• Work instructions
Every line that holds the word "Gioco" needs to be copied from the data below.

....

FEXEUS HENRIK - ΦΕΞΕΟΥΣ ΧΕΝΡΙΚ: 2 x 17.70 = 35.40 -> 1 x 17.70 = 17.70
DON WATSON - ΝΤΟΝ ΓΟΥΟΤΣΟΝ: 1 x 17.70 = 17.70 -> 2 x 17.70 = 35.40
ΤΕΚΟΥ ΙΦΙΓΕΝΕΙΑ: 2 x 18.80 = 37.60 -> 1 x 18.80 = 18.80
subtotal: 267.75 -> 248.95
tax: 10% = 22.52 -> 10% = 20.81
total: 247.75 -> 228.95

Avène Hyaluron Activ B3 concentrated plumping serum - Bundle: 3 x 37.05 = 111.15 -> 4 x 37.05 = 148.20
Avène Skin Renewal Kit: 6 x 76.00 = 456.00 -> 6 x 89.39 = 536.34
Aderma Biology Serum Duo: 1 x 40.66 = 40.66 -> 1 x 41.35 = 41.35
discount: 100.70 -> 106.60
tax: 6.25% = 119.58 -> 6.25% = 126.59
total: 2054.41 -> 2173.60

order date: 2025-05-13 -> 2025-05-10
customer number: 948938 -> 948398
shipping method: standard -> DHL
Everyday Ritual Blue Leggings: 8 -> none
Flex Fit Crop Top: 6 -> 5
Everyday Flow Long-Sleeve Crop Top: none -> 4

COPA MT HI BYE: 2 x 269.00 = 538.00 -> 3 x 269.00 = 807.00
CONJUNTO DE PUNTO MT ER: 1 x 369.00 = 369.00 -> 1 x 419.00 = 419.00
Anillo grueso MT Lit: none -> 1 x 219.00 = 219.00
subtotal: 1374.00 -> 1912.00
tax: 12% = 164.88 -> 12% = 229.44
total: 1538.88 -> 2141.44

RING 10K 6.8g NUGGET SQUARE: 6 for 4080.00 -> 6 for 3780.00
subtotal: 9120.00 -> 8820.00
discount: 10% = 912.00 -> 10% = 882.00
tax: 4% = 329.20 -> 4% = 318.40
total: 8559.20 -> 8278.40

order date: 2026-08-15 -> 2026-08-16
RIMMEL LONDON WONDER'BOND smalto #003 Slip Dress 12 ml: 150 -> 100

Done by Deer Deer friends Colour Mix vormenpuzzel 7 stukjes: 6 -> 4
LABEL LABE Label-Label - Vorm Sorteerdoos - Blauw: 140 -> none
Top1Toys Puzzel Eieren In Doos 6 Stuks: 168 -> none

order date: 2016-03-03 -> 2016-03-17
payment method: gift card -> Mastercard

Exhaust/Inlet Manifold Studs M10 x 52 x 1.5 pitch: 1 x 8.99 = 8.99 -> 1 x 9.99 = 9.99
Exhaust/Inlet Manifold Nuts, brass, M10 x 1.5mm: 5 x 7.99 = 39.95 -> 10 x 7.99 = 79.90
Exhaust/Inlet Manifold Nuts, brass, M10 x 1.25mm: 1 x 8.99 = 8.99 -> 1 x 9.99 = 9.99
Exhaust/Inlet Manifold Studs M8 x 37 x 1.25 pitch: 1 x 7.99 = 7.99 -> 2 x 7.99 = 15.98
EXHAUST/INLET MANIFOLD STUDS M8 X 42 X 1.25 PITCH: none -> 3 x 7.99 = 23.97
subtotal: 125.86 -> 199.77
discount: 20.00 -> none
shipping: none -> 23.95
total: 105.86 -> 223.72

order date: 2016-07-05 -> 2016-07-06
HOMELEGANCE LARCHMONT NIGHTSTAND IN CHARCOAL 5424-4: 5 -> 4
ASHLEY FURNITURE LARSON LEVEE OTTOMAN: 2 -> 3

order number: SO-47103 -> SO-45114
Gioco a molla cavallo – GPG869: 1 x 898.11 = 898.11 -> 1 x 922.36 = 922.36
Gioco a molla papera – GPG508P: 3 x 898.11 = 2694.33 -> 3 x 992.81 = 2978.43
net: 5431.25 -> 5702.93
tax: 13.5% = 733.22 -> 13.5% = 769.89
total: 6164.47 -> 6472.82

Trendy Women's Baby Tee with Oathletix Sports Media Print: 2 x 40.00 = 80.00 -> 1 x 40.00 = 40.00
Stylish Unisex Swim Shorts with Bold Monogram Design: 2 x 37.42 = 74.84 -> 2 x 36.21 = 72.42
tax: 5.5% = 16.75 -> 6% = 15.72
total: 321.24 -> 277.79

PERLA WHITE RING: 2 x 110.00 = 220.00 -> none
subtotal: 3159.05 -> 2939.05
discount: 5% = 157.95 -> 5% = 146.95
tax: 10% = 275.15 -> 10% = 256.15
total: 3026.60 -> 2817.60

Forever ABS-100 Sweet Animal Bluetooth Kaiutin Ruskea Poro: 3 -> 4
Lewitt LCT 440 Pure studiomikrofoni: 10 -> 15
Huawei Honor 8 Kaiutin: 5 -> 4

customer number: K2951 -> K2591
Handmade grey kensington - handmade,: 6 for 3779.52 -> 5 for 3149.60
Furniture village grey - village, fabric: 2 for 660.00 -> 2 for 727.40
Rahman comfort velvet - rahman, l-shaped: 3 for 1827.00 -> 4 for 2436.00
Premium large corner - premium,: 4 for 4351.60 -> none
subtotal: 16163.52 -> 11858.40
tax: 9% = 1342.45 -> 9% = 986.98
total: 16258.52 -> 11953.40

....

• Task solution
Gioco a molla cavallo – GPG869: 1 x 898.11 = 898.11 -> 1 x 922.36 = 922.36
Gioco a molla papera – GPG508P: 3 x 898.11 = 2694.33 -> 3 x 992.81 = 2978.43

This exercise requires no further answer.